- [TO DO]
Extract each line of the records below that contains the word "class".

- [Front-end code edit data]
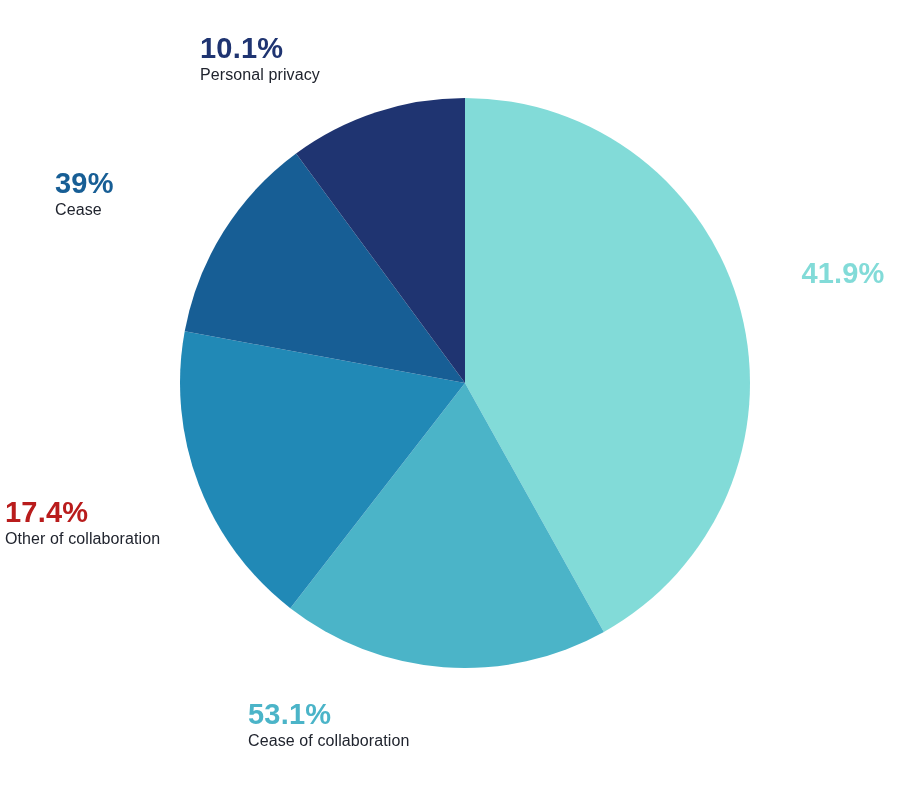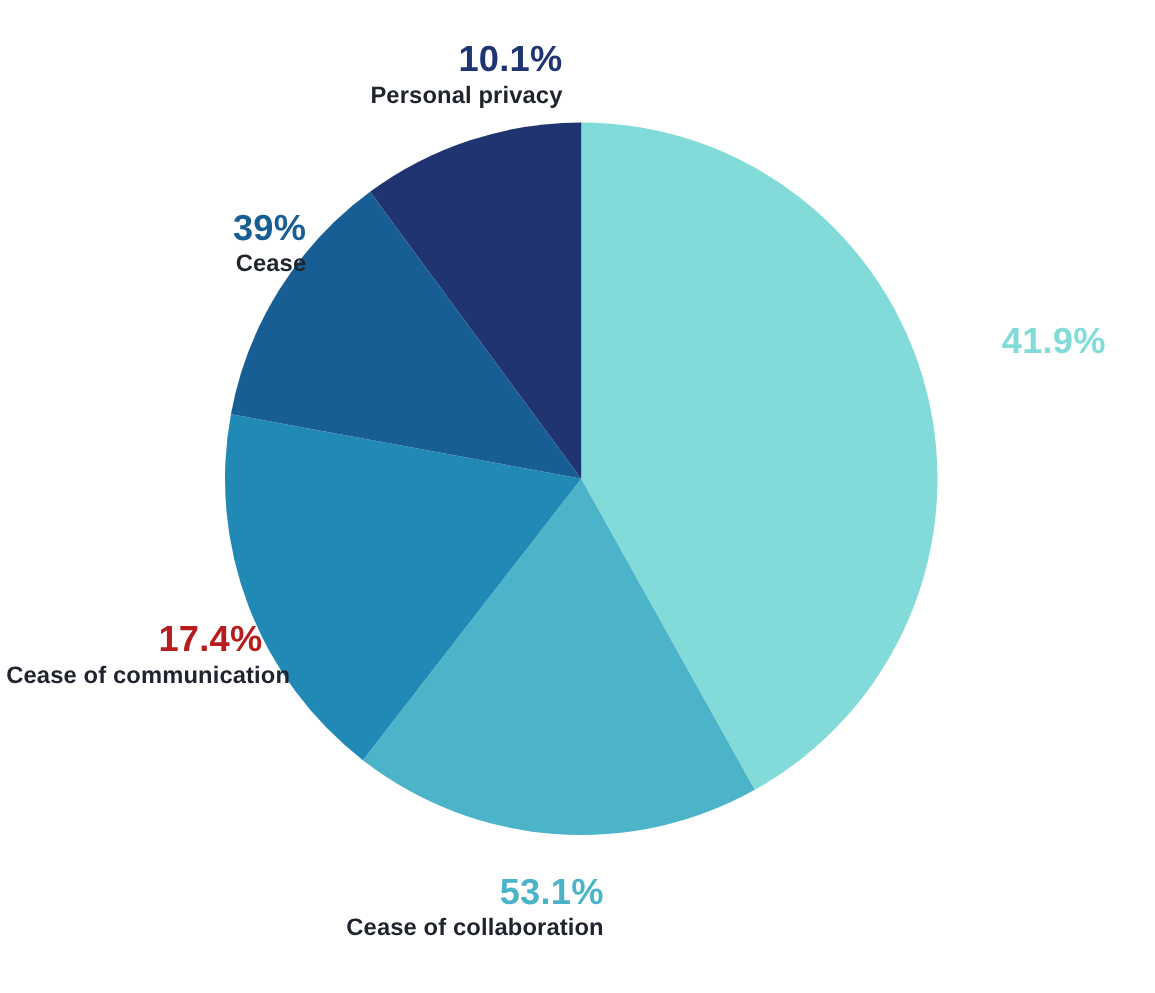--- a/index.html
+++ b/index.html
@@ -45,7 +45,7 @@
     letter-spacing: 0.1px;
     line-height: 1.5;
   }
-  .align-center { text-align: right; }
+  .align-center { text-align: left; }
   .align-left   { text-align: center; }
 
   

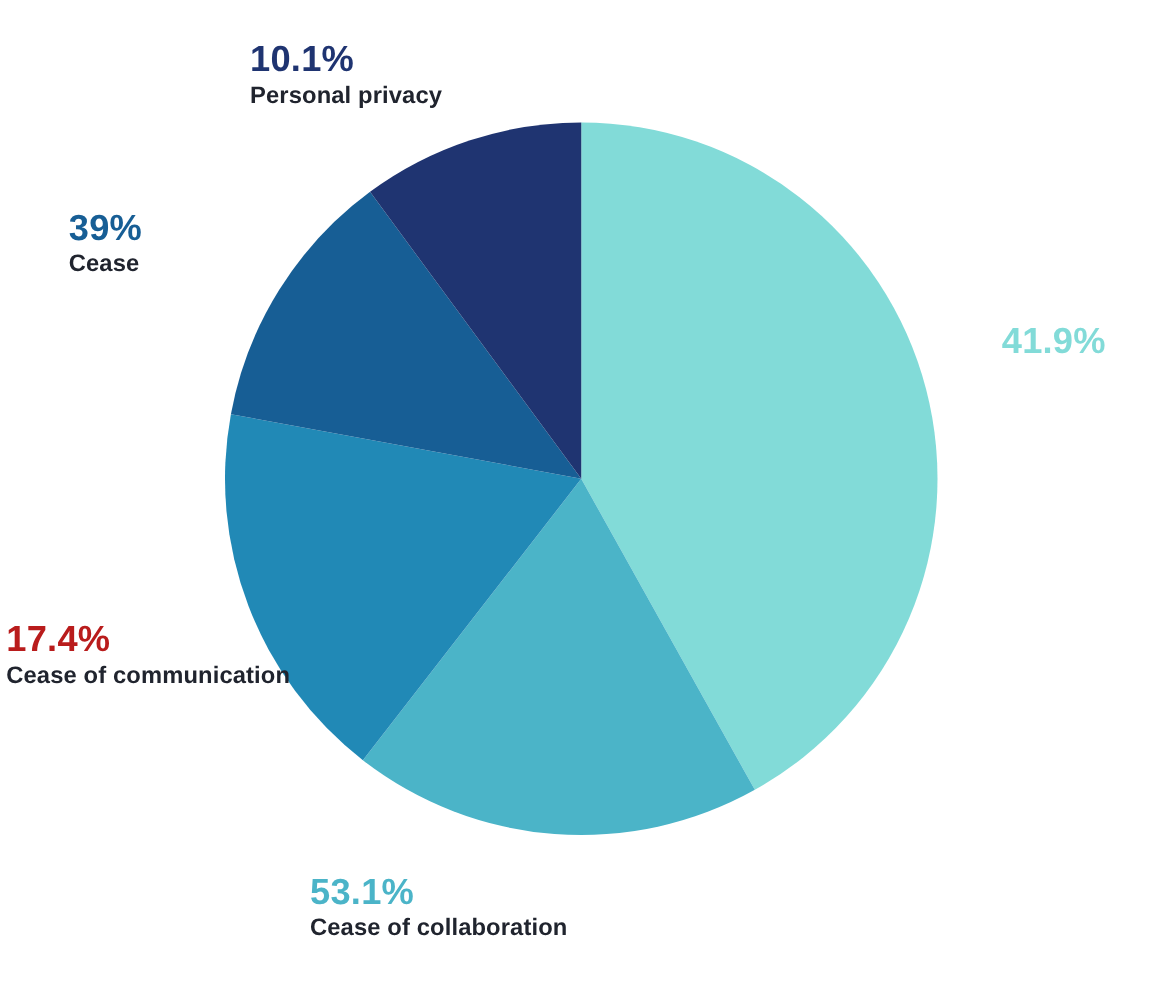--- a/index.html
+++ b/index.html
@@ -39,8 +39,8 @@
   }
   .callout .cat {
     display: block;
-    font-size: 19px;
-    font-weight: bold;
+    font-size: 16px;
+    font-weight: normal;
     color: #20242e;
     letter-spacing: 0.1px;
     line-height: 1.5;

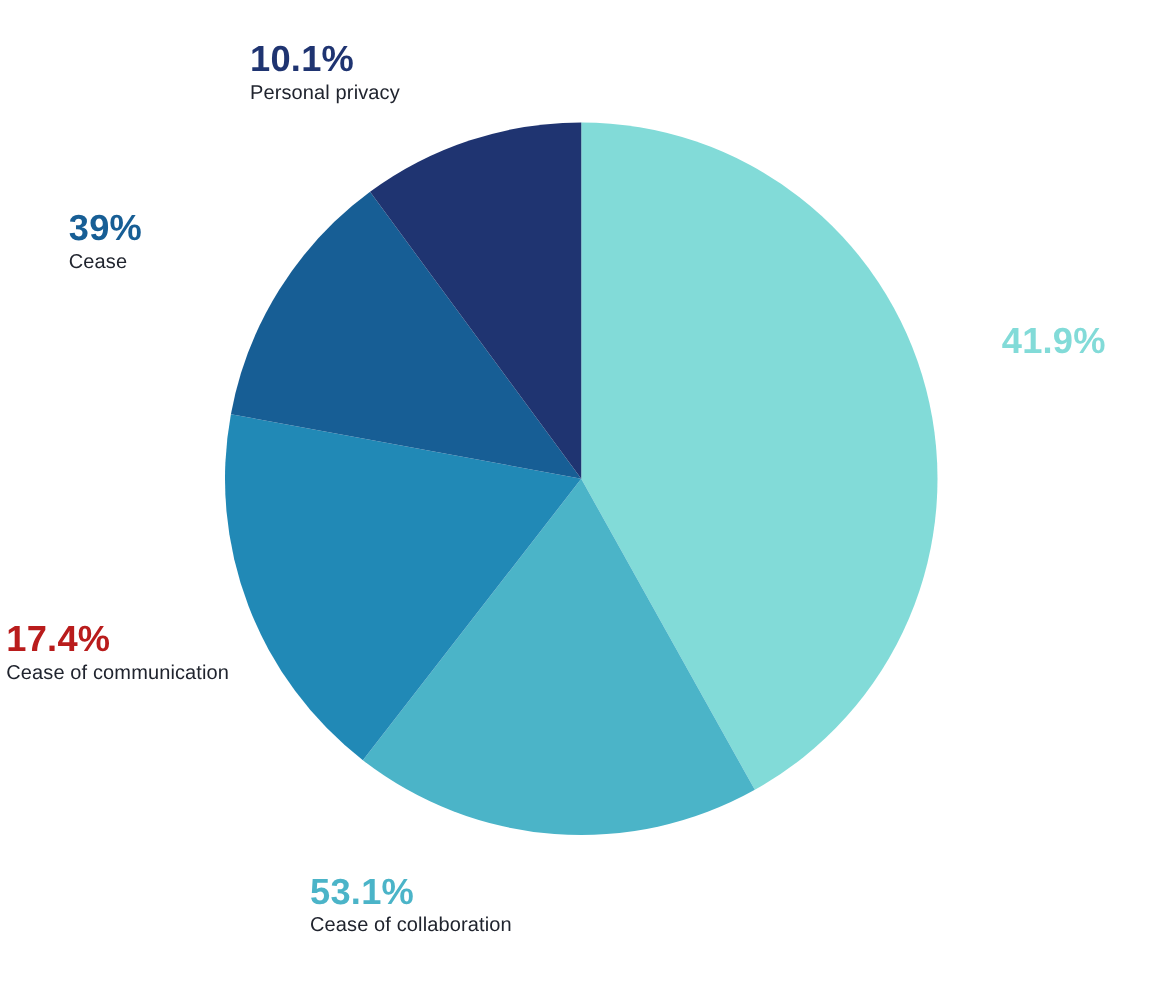--- a/index.html
+++ b/index.html
@@ -82,7 +82,7 @@
 
   <div class="callout align-center" id="label-cease-collaboration">
     <span class="pct" style="color: #b91c1c;">17.4%</span>
-    <span class="cat">Cease of communication</span>
+    <span class="cat">Other of collaboration</span>
   </div>
 
   <div class="callout align-center" id="label-cease-communication">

- [YOUR SOLUTION]
   <div class="callout align-center" id="label-cease-collaboration">
     <span class="pct" style="color: #b91c1c;">17.4%</span>
-    <span class="cat">Cease of communication</span>
+    <span class="cat">Other of collaboration</span>
   <div class="callout align-center" id="label-cease-communication">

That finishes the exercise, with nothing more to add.